En me dirigeant machinalement vers la chambre d'une patiente en cours de rétablissement d'un pneumothorax dont je devais vérifier l'intraveineuse, je passai devant la bibliothèque, et ce que j'y vis me stoppa net. La surprise balaya toutes les pensées négatives que je peinais à chasser et je m'approchai de la porte pour rester immobile  dans l'embrasure et les observer, incrédule. Dusk était étendu sur un pouf, et une petite fille, la même que la dernière fois me semblait-il, était allongée à coté de lui. Il tenait un album pour enfants à bout de bras et semblait lui montrer une image tout en lui expliquant quelque chose, la petite hochant vigoureusement la tête de temps à autres. Je m'appuyai contre l'encadrement de la porte et croisai mes bras sous ma poitrine sans lâcher des yeux ce duo des plus improbables, alors qu'un sourire sincère, le premier de la journée sans aucun doute, naissait peu à peu sur mon visage.

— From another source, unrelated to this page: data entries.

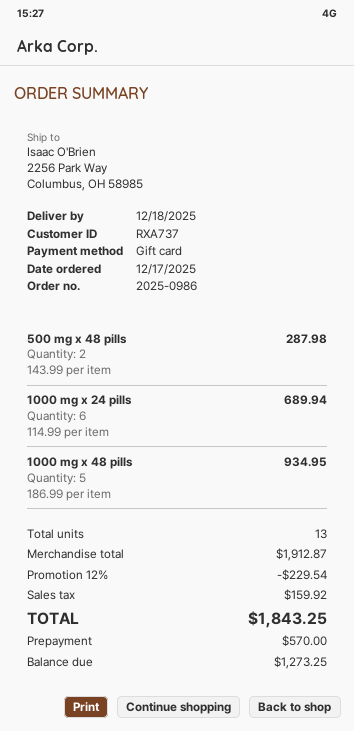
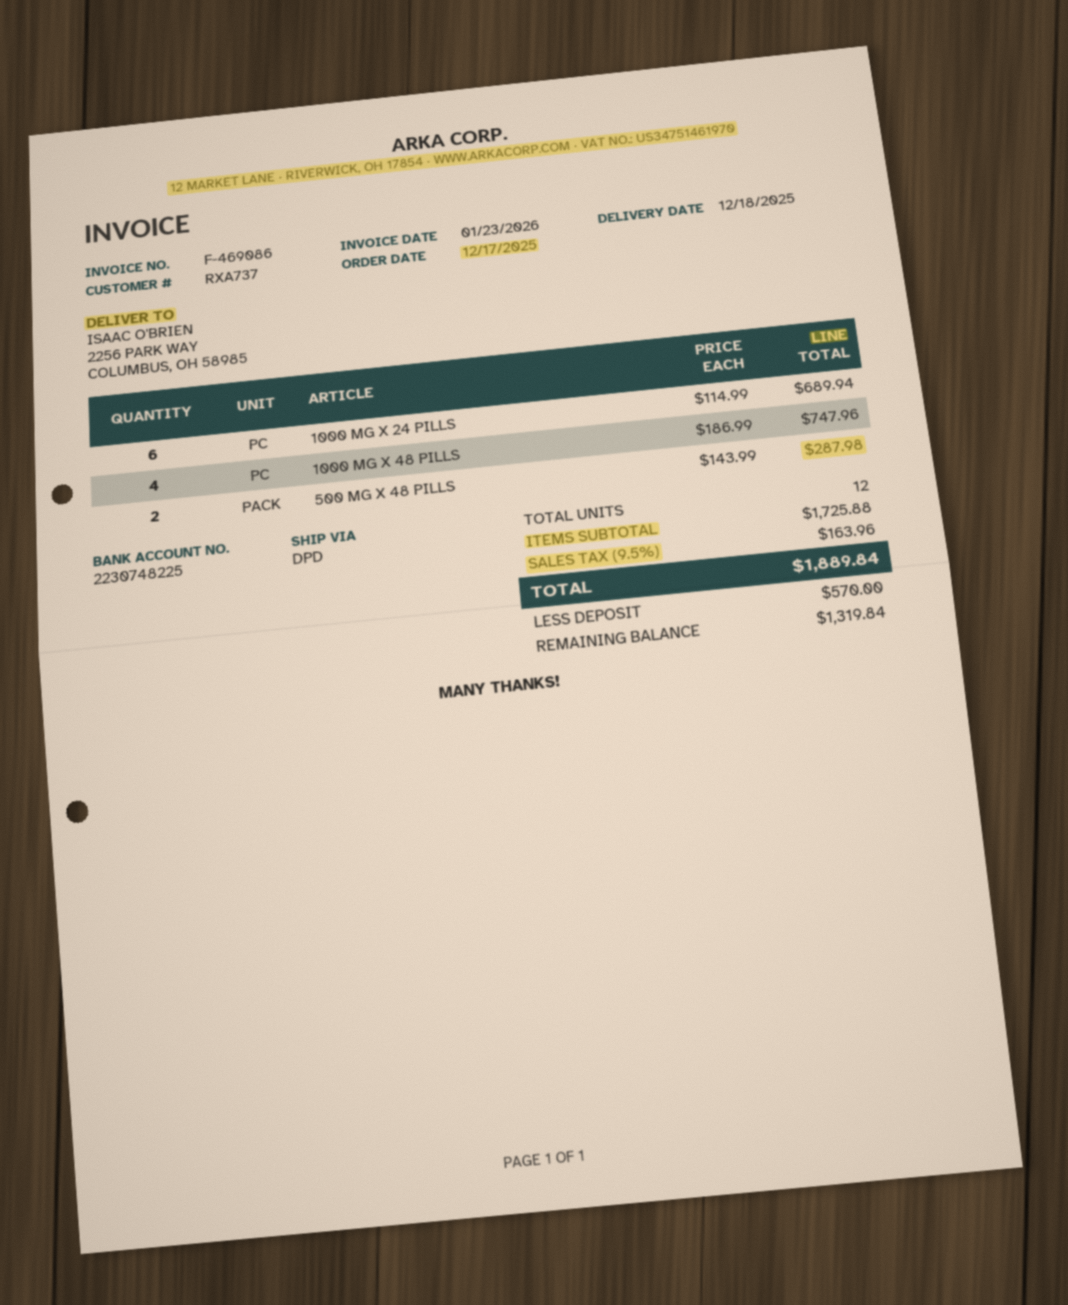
1000 mg x 48 pills: 5 x 186.99 = 934.95 -> 4 x 186.99 = 747.96
total quantity: 13 -> 12
subtotal: 1912.87 -> 1725.88
discount: 12% = 229.54 -> none
tax: 159.92 -> 163.96
total: 1843.25 -> 1889.84
balance: 1273.25 -> 1319.84

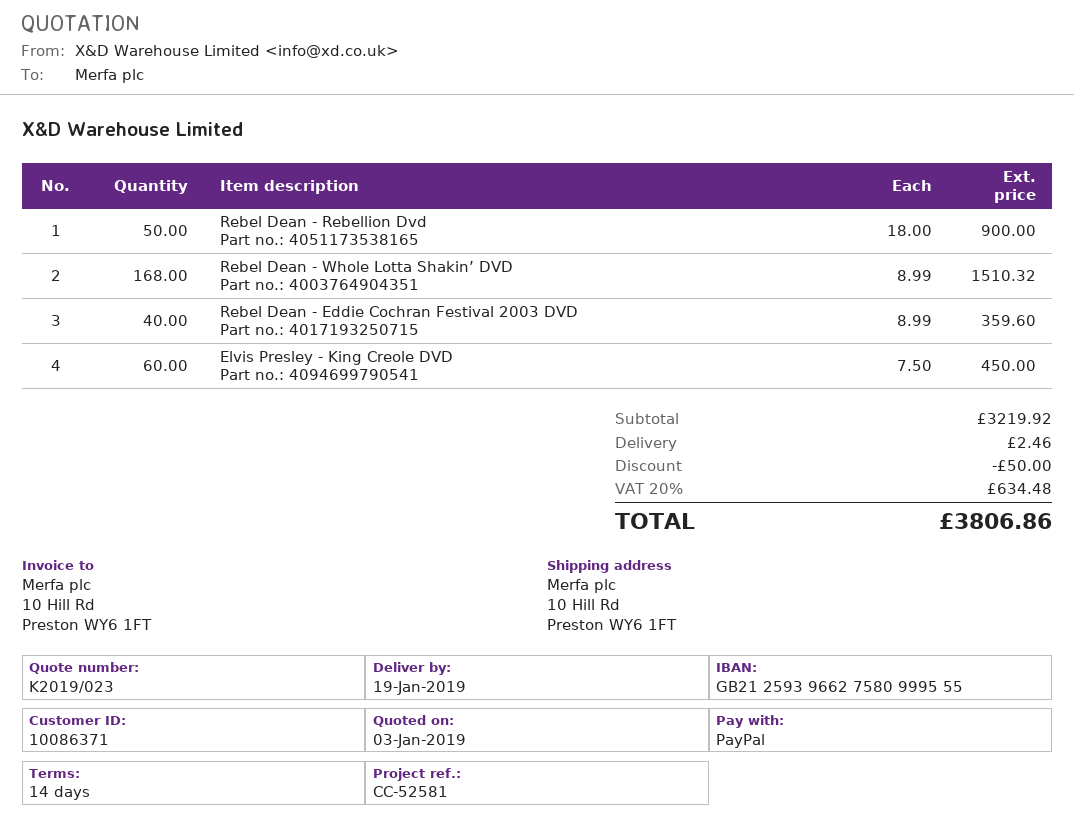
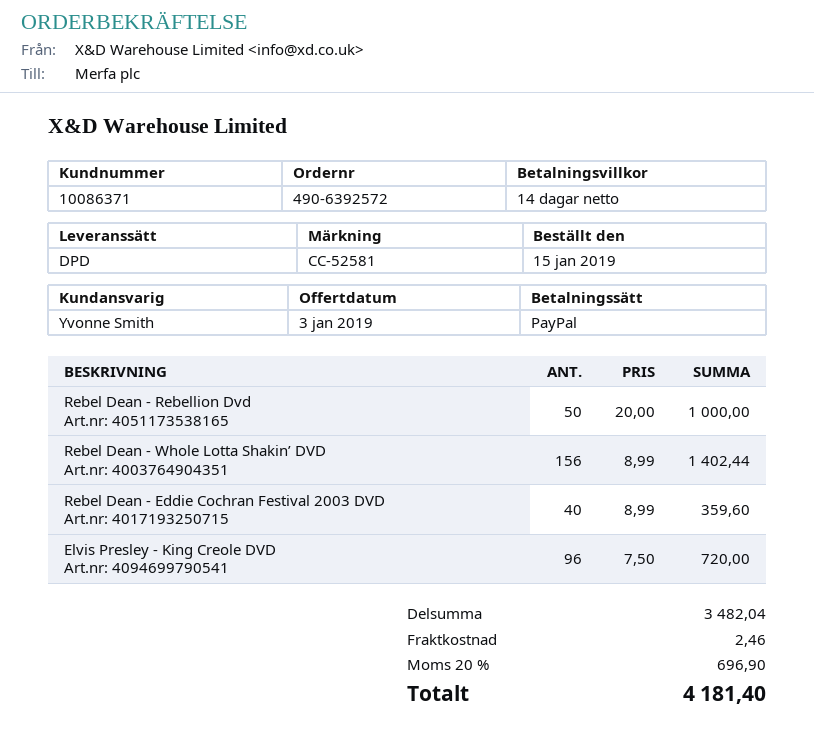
Rebel Dean - Rebellion Dvd: 50 x 18.00 = 900.00 -> 50 x 20.00 = 1000.00
Rebel Dean - Whole Lotta Shakin’ DVD: 168 x 8.99 = 1510.32 -> 156 x 8.99 = 1402.44
Elvis Presley - King Creole DVD: 60 x 7.50 = 450.00 -> 96 x 7.50 = 720.00
subtotal: 3219.92 -> 3482.04
discount: 50.00 -> none
tax: 20% = 634.48 -> 20% = 696.90
total: 3806.86 -> 4181.40

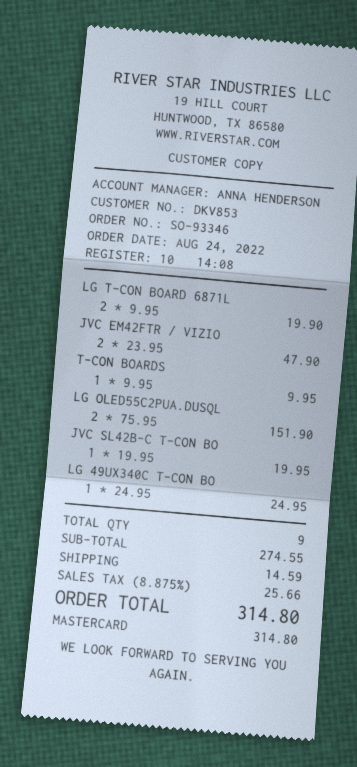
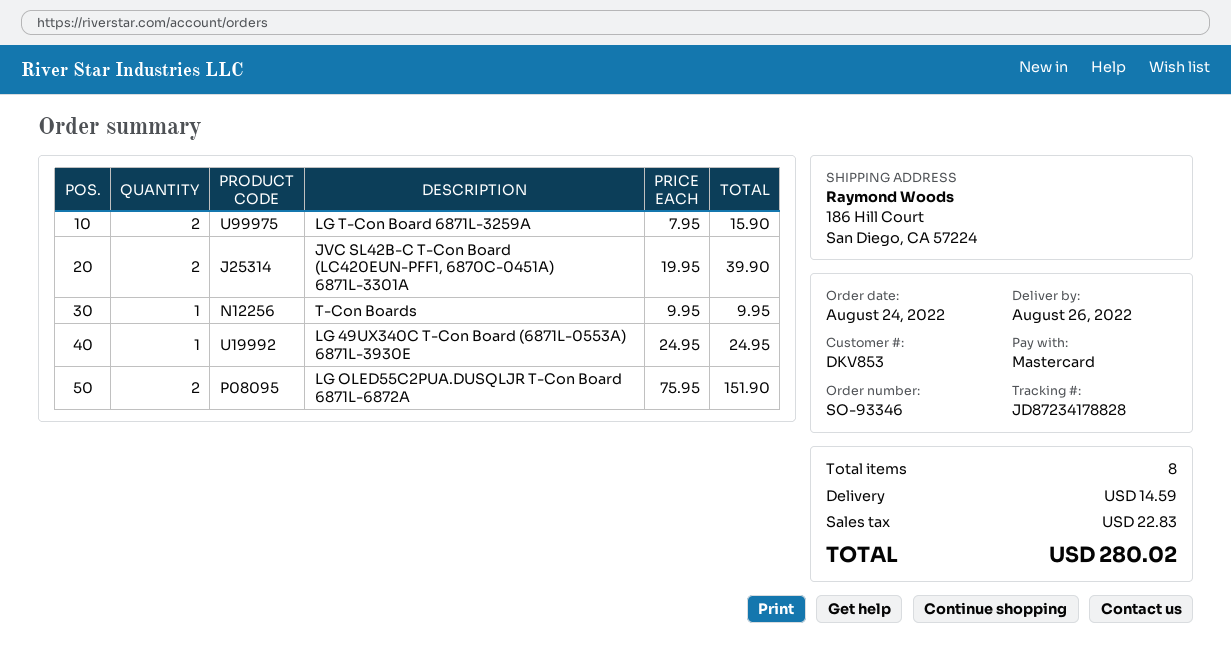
LG T-CON BOARD 6871L: 2 x 9.95 = 19.90 -> 2 x 7.95 = 15.90
JVC EM42FTR / VIZIO: 2 x 23.95 = 47.90 -> none
JVC SL42B-C T-CON BO: 1 x 19.95 = 19.95 -> 2 x 19.95 = 39.90
total quantity: 9 -> 8
tax: 25.66 -> 22.83
total: 314.80 -> 280.02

Je ne les quittai pas des yeux pendant de longues minutes sans pour autant me manifester, émerveillée par cette facette de Dusk dont je n'aurais jamais soupçonné l'existence. Pour la première fois me semblait-il, je voyais les traits de son visage se détendre et, lorsque la petite fille au crâne rasé lui montra à son tour une image sur la page du livre, ses yeux bleus d'ordinaire si glaciaux et méprisants se firent bienveillant alors qu'il riait légèrement avec elle. Cependant, il dut finir par se sentir observé puisqu'il leva la tête. Dès que son regard croisa le mien, il se redressa immédiatement et reprit cet air impassible qui lui ressemblait plus. Ou que je croyais lui ressembler du moins. Prenant conscience que je les scrutais du regard depuis dix bonnes minutes, je toussotai, gênée, et m'apprêtai à partir.

Cependant, c'était sans compter sur l'enfant qui, malgré ses joues creusées et son teint cireux, m'adressa le sourire le plus lumineux qui m'avait été donné de voir depuis longtemps en me faisant signe de les rejoindre.